Independent Developer Impressions
Independent open-source developer Simon Wilson shared his initial thoughts on his blog. He noted that Sonnet 4.5 felt like a superior model for coding compared to GPT-5-Codex. GPT-5-Codex had been his preferred coding model since its launch weeks earlier.
This feedback from various sources underscores the impact of Claude Sonnet 4.5 in the AI development community. The model's advancements are setting new standards for AI-assisted coding.
The Evolving Landscape of AI Coding Models
Anthropic's focus on creating safer, more autonomous coding models reflects a broader trend in the AI industry. Other major players are also making similar advancements. For example, OpenAI recently introduced GPT-5-Codex. This version of GPT-5 is specifically optimized for complex software engineering tasks. These tasks include large-scale code refactoring and extended code review processes.
The continuous development in AI coding models is transforming how software is created. These tools aim to increase developer productivity and improve code quality. The competition among AI developers is driving rapid innovation in this field.
Key AI Coding Model Trends
- Long-horizon task performance: Models can handle tasks lasting many hours.
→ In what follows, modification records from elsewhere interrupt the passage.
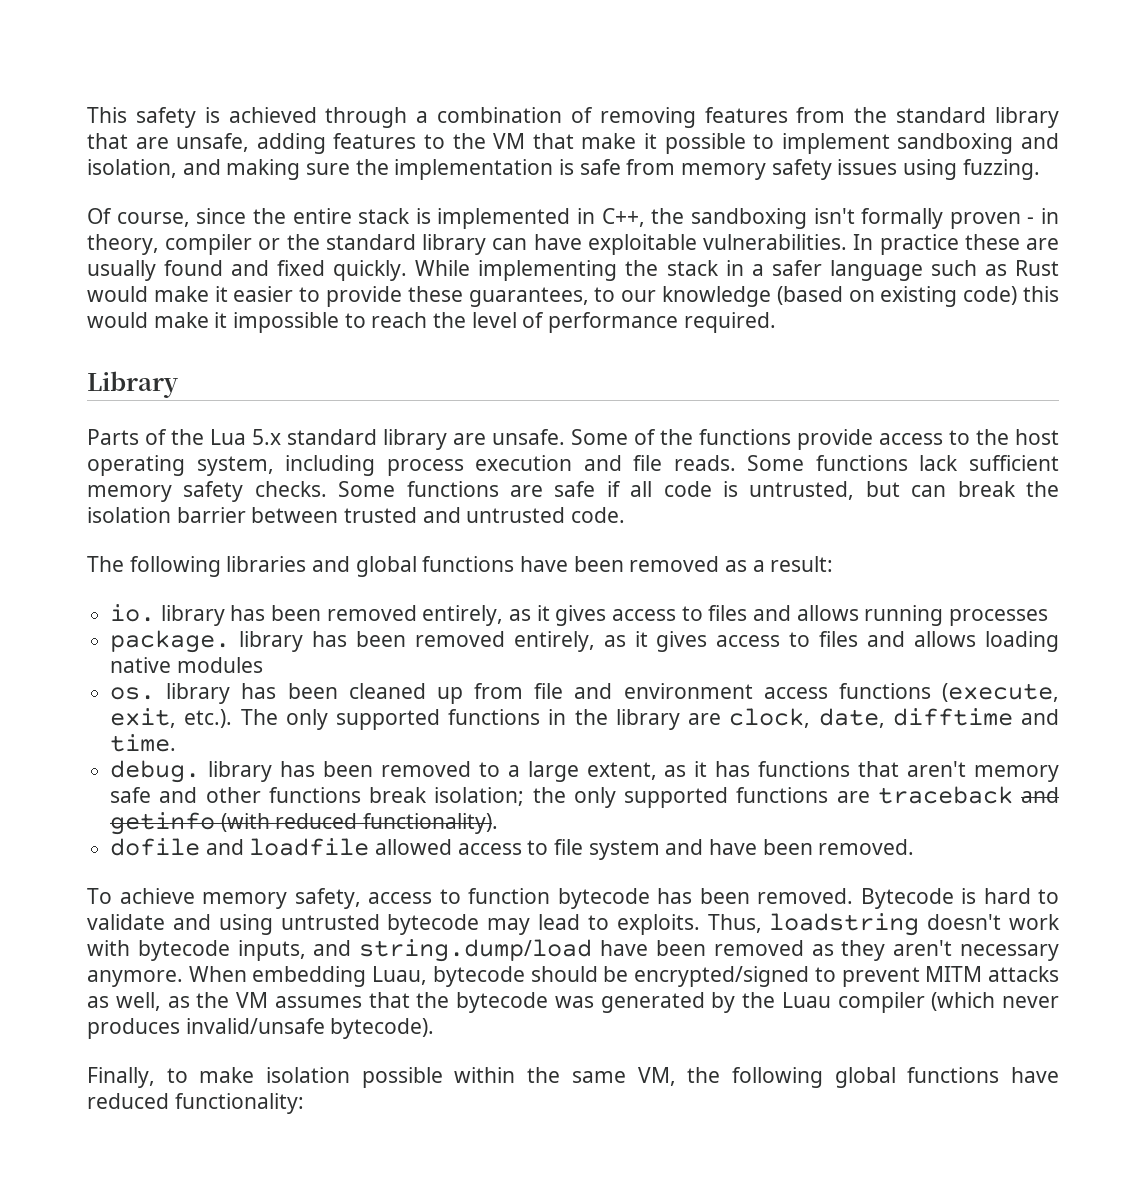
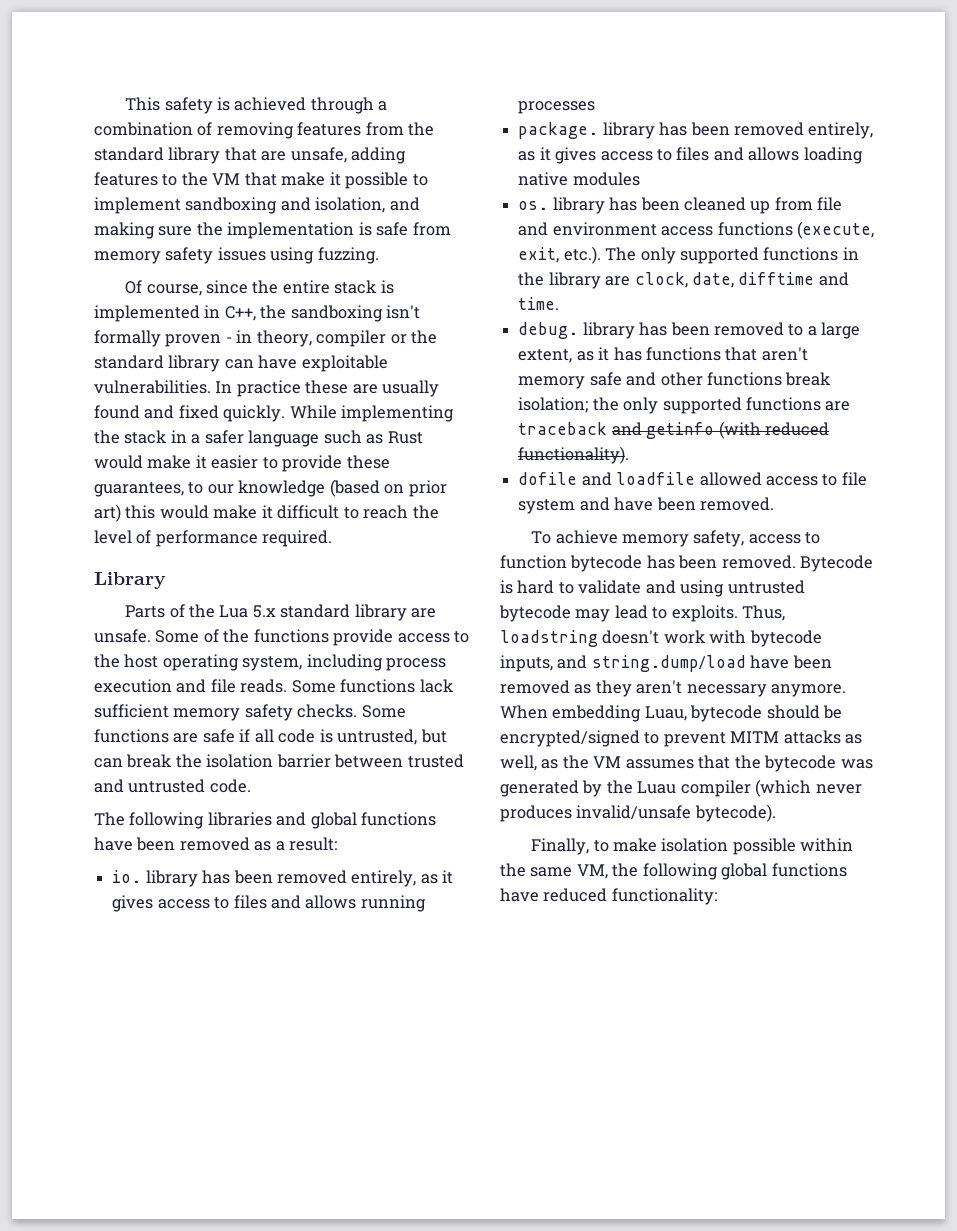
- While implementing the stack in a safer language such as Rust would make it easier to provide these guarantees, to our knowledge (based on existing code) this would make it impossible to reach the level of performance required.
+ While implementing the stack in a safer language such as Rust would make it easier to provide these guarantees, to our knowledge (based on prior art) this would make it difficult to reach the level of performance required.

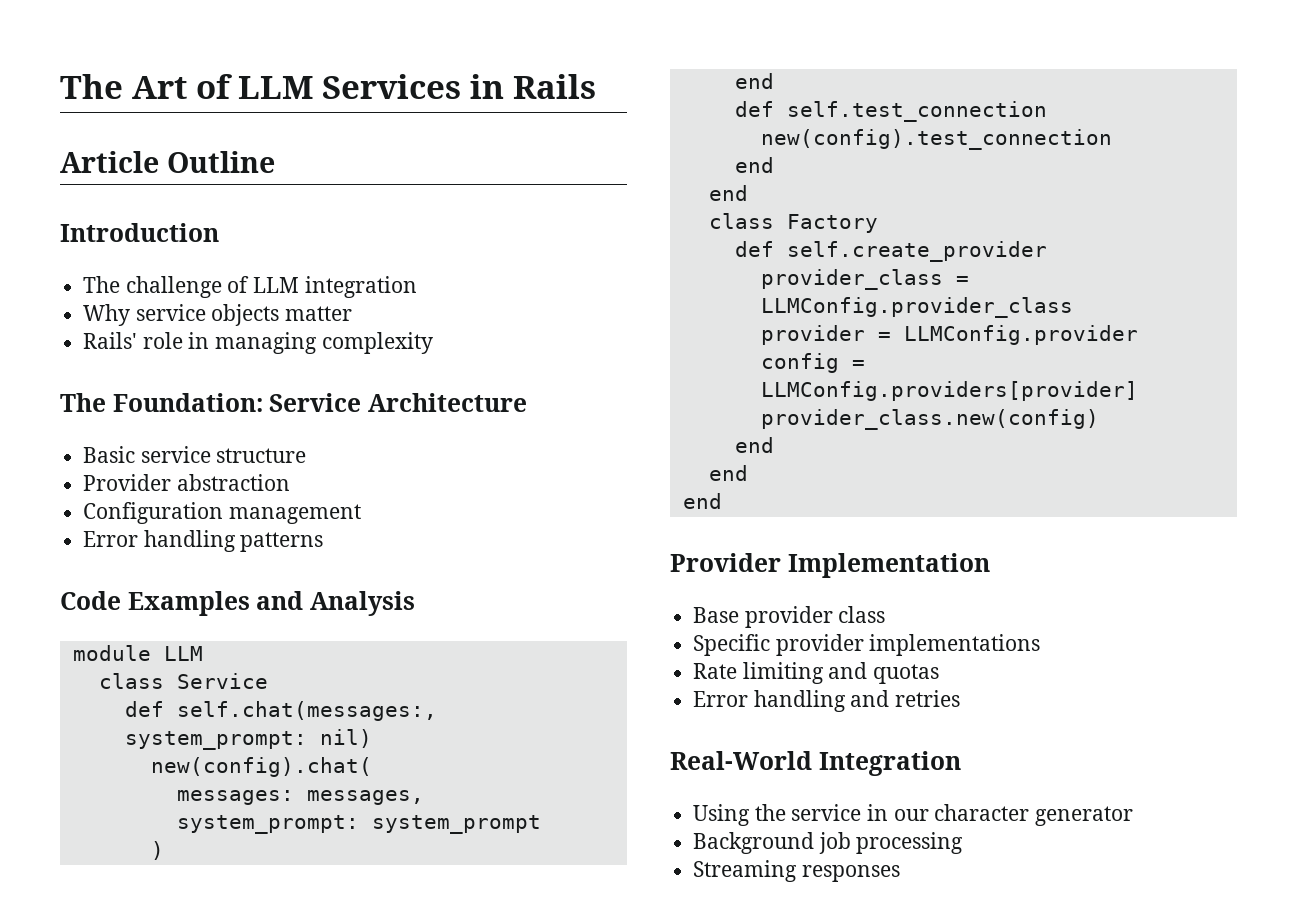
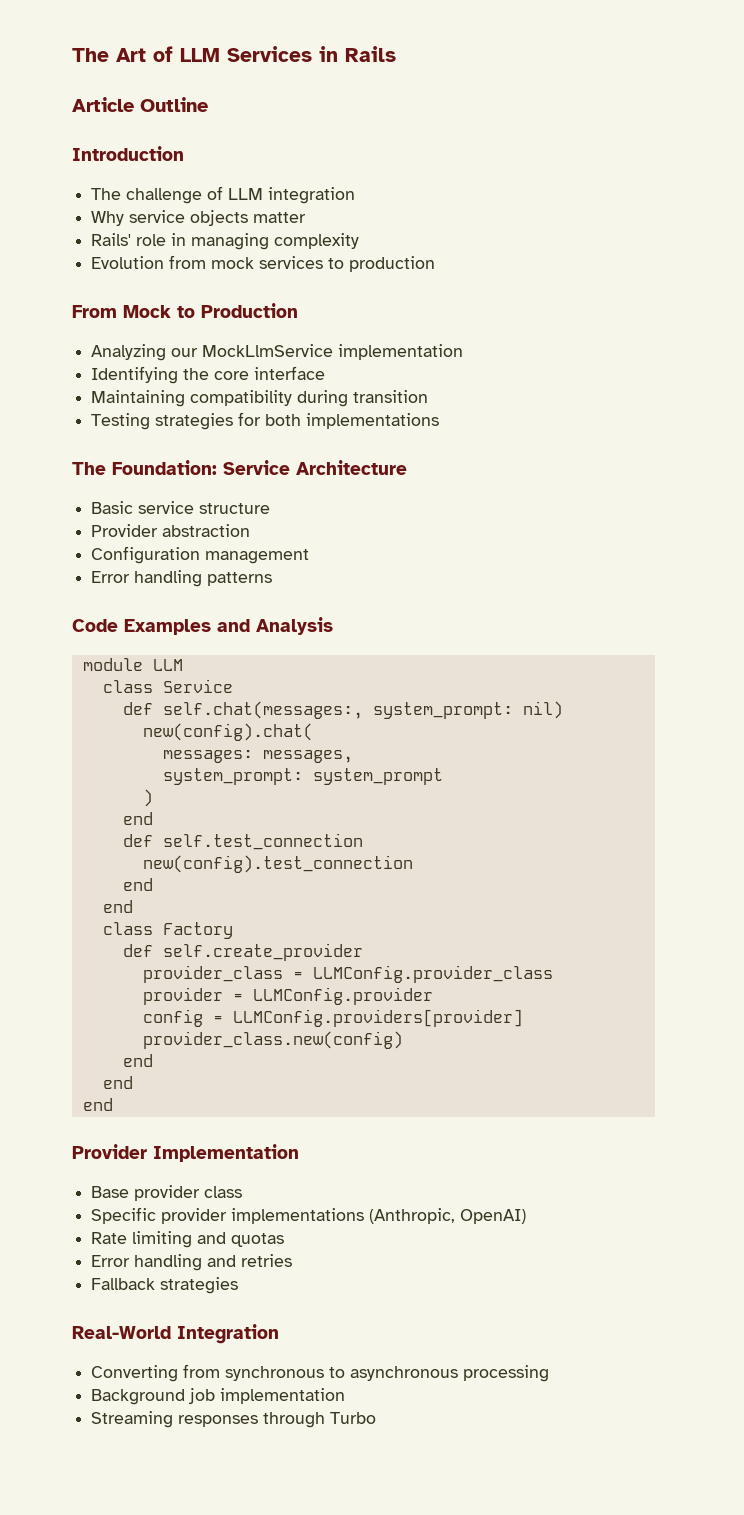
+ Evolution from mock services to production
+ From Mock to Production
+ Analyzing our MockLlmService implementation
+ Identifying the core interface
+ Maintaining compatibility during transition
+ Testing strategies for both implementations
- Specific provider implementations
+ Specific provider implementations (Anthropic, OpenAI)
+ Fallback strategies
- Using the service in our character generator
+ Converting from synchronous to asynchronous processing
- Background job processing
+ Background job implementation
- Streaming responses
+ Streaming responses through Turbo

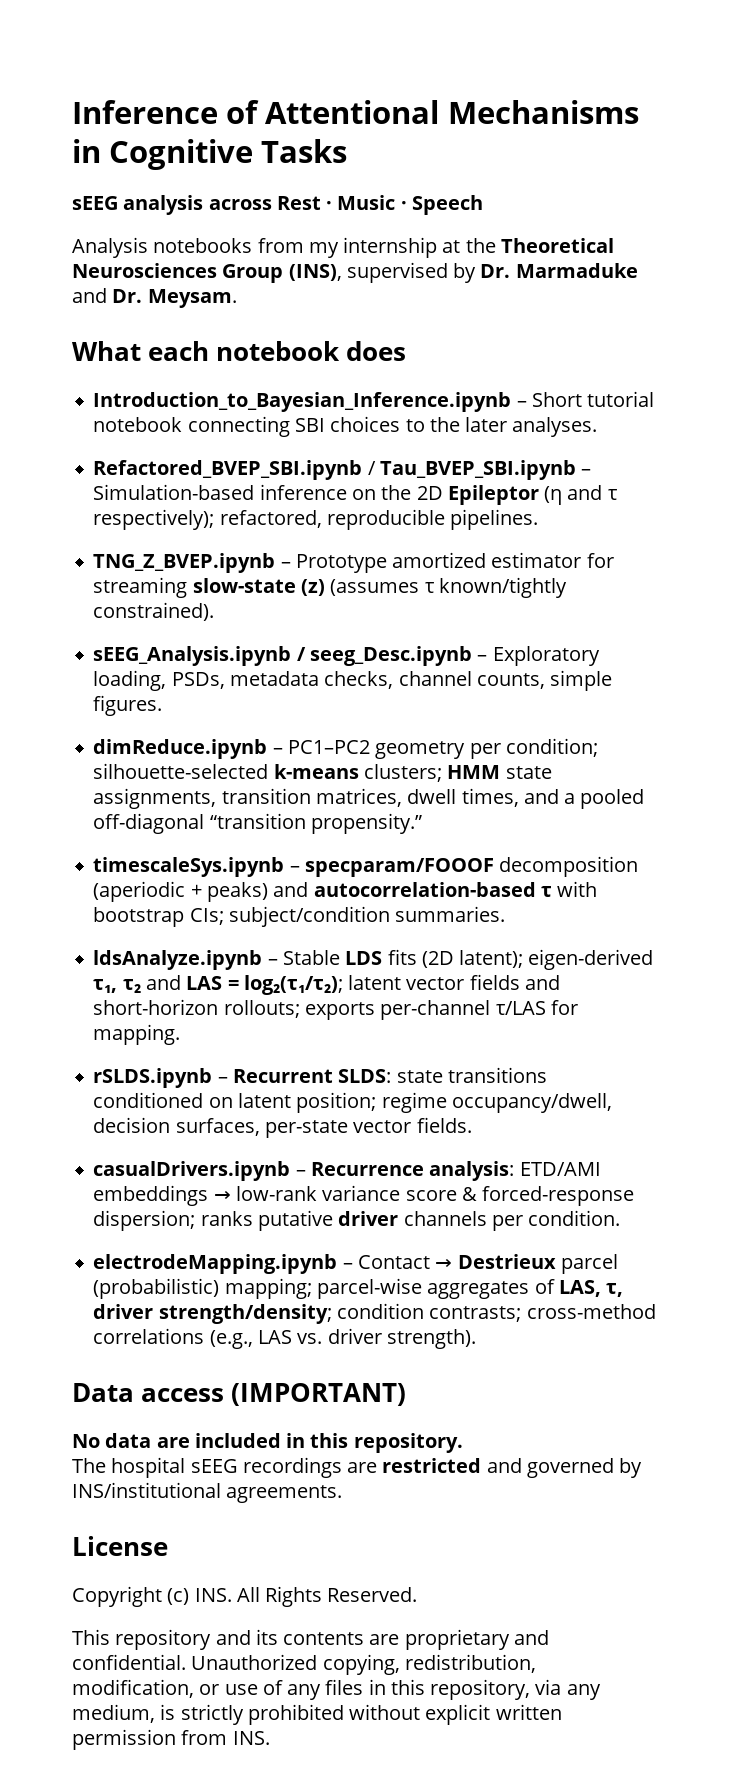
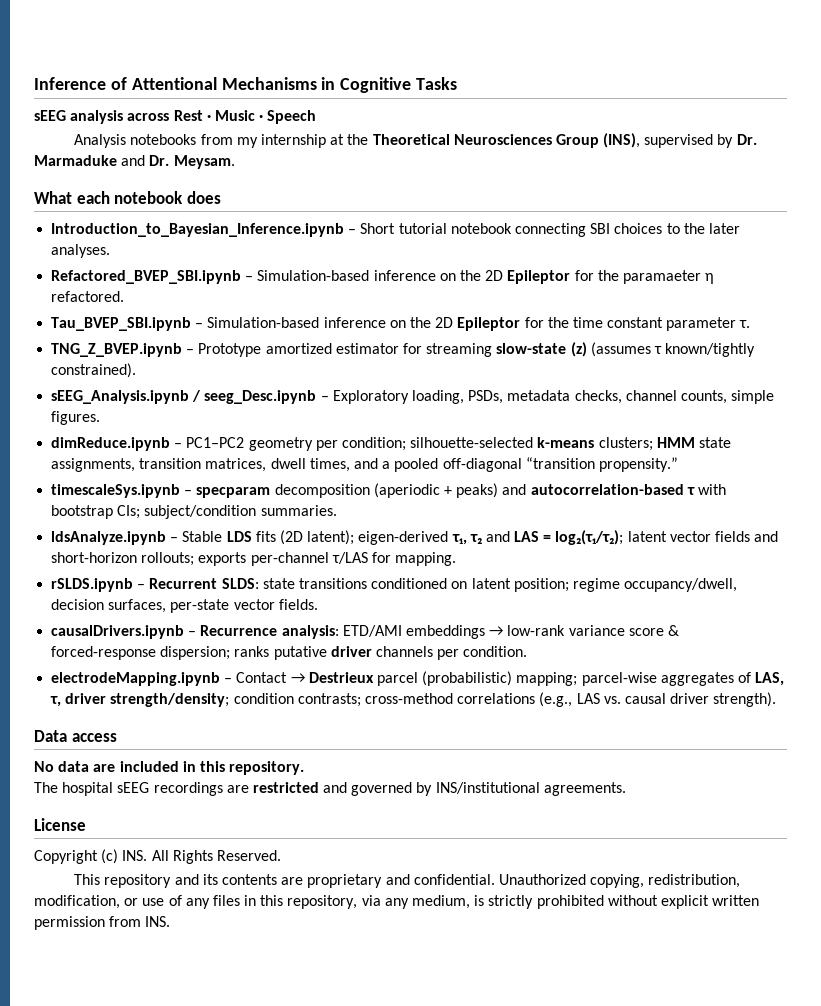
- Refactored_BVEP_SBI.ipynb / Tau_BVEP_SBI.ipynb – Simulation-based inference on the 2D Epileptor (η and τ respectively); refactored, reproducible pipelines.
+ Refactored_BVEP_SBI.ipynb – Simulation-based inference on the 2D Epileptor for the paramaeter η refactored.
+ Tau_BVEP_SBI.ipynb – Simulation-based inference on the 2D Epileptor for the time constant parameter τ.
- timescaleSys.ipynb – specparam/FOOOF decomposition (aperiodic + peaks) and autocorrelation-based τ with bootstrap CIs; subject/condition summaries.
+ timescaleSys.ipynb – specparam decomposition (aperiodic + peaks) and autocorrelation-based τ with bootstrap CIs; subject/condition summaries.
- casualDrivers.ipynb – Recurrence analysis: ETD/AMI embeddings → low-rank variance score & forced-response dispersion; ranks putative driver channels per condition.
+ causalDrivers.ipynb – Recurrence analysis: ETD/AMI embeddings → low-rank variance score & forced-response dispersion; ranks putative driver channels per condition.
- electrodeMapping.ipynb – Contact → Destrieux parcel (probabilistic) mapping; parcel-wise aggregates of LAS, τ, driver strength/density; condition contrasts; cross-method correlations (e.g., LAS vs. driver strength).
+ electrodeMapping.ipynb – Contact → Destrieux parcel (probabilistic) mapping; parcel-wise aggregates of LAS, τ, driver strength/density; condition contrasts; cross-method correlations (e.g., LAS vs. causal driver strength).
- Data access (IMPORTANT)
+ Data access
- Agentic capabilities: AI can perform tasks autonomously using tools.
- Enhanced safety: Focus on reducing harmful outputs and misuse.
- Real-world problem solving: Improved ability to fix actual software issues.
- Cost-effectiveness: Delivering stronger performance without increased prices.
As these models become more sophisticated, their integration into daily development workflows is expected to grow. This will likely lead to further changes in software engineering practices globally. The goal is to make coding more efficient, reliable, and accessible for a wider range of users.